**Aim of the task**
Copy out each line below that has the word "summaries" in it.

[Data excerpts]
◆ ◆ ◆ ◆ ◆

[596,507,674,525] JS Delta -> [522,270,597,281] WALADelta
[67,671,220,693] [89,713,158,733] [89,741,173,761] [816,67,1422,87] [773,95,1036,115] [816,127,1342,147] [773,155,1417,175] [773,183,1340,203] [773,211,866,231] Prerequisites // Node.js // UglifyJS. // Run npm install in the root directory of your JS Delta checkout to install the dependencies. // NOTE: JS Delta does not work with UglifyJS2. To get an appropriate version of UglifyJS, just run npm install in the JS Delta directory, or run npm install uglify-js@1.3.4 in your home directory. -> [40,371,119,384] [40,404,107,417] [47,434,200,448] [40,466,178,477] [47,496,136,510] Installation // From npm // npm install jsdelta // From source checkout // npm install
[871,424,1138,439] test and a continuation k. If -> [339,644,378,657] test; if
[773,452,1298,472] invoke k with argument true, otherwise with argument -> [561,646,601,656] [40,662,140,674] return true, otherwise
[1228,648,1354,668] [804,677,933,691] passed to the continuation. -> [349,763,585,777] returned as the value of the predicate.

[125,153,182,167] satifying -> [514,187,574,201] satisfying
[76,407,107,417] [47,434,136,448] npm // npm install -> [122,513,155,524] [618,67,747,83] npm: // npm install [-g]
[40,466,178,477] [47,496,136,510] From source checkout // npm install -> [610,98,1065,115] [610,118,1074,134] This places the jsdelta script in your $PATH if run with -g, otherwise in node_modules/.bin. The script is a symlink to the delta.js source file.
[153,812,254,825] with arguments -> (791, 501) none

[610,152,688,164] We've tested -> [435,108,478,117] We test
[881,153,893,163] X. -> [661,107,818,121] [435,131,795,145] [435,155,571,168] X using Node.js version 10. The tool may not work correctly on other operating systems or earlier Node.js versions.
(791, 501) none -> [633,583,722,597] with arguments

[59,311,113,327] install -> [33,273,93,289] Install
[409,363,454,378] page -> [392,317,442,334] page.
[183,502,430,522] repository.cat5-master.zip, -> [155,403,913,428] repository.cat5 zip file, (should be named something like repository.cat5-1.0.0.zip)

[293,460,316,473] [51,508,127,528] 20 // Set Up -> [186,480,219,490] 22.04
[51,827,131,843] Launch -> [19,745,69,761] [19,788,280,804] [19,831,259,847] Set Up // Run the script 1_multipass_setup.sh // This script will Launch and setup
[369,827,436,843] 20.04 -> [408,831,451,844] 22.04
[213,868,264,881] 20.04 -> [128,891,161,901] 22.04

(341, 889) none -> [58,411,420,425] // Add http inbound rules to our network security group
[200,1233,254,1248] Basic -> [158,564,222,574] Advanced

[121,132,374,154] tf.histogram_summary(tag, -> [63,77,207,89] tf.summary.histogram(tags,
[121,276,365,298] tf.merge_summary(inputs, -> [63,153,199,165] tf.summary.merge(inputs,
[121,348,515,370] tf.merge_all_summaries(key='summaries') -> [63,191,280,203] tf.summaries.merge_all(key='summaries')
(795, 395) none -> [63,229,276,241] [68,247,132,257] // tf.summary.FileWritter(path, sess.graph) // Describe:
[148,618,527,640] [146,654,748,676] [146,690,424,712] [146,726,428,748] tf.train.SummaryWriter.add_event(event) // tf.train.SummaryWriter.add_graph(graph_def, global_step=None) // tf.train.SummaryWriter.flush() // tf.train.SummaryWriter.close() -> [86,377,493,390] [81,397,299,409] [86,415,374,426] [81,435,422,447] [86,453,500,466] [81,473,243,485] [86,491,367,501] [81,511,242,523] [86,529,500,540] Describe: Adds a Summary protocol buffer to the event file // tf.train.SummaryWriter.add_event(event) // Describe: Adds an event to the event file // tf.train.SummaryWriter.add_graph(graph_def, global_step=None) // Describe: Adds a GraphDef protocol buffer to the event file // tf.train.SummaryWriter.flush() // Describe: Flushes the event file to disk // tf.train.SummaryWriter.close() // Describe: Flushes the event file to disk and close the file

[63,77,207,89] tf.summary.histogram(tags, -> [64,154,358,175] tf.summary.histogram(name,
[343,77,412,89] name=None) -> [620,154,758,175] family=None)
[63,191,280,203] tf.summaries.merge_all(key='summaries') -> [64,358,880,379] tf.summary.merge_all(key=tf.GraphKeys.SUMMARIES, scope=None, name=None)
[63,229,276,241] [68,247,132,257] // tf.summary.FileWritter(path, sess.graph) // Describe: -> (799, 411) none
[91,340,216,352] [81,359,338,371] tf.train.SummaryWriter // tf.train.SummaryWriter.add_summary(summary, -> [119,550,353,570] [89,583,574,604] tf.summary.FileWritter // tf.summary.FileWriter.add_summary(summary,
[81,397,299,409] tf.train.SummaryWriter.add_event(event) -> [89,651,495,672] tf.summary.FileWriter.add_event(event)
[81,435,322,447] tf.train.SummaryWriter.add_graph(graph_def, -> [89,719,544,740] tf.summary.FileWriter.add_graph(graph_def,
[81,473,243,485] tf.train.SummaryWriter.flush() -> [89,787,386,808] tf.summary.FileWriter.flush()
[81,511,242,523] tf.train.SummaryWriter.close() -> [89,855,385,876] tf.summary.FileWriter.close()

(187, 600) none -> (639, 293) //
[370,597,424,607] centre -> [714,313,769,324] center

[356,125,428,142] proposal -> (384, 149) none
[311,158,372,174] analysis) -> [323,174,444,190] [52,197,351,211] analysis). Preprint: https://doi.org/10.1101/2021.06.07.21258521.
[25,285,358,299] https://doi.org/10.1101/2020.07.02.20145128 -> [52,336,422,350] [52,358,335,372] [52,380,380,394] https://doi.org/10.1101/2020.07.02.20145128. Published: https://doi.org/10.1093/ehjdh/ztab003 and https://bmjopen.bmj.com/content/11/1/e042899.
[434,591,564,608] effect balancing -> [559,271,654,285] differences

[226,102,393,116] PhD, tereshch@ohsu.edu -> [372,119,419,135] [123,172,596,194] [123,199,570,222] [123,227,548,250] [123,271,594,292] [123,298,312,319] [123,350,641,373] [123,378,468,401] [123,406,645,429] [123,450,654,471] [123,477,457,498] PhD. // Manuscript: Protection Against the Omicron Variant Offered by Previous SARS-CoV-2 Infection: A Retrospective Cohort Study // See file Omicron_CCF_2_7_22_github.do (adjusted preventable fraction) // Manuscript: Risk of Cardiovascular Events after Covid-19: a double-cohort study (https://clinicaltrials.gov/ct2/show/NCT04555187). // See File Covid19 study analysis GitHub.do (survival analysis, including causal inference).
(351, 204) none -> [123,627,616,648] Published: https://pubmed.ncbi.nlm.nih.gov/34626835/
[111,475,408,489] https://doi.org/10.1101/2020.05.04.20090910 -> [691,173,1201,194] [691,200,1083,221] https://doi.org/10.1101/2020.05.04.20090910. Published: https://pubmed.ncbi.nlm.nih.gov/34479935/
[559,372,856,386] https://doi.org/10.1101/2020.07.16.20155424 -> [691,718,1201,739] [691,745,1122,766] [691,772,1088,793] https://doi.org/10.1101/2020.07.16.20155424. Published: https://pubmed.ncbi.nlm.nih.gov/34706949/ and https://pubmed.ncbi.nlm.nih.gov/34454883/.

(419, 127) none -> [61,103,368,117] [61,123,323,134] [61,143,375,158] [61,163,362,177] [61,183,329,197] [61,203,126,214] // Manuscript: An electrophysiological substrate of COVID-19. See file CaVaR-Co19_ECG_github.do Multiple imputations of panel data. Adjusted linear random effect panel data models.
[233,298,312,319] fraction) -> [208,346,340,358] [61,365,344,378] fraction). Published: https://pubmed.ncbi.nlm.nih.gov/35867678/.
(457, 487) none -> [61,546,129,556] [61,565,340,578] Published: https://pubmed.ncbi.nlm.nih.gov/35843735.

◆ ◆ ◆ ◆ ◆

**Answer space**
[121,348,515,370] tf.merge_all_summaries(key='summaries') -> [63,191,280,203] tf.summaries.merge_all(key='summaries')
[63,191,280,203] tf.summaries.merge_all(key='summaries') -> [64,358,880,379] tf.summary.merge_all(key=tf.GraphKeys.SUMMARIES, scope=None, name=None)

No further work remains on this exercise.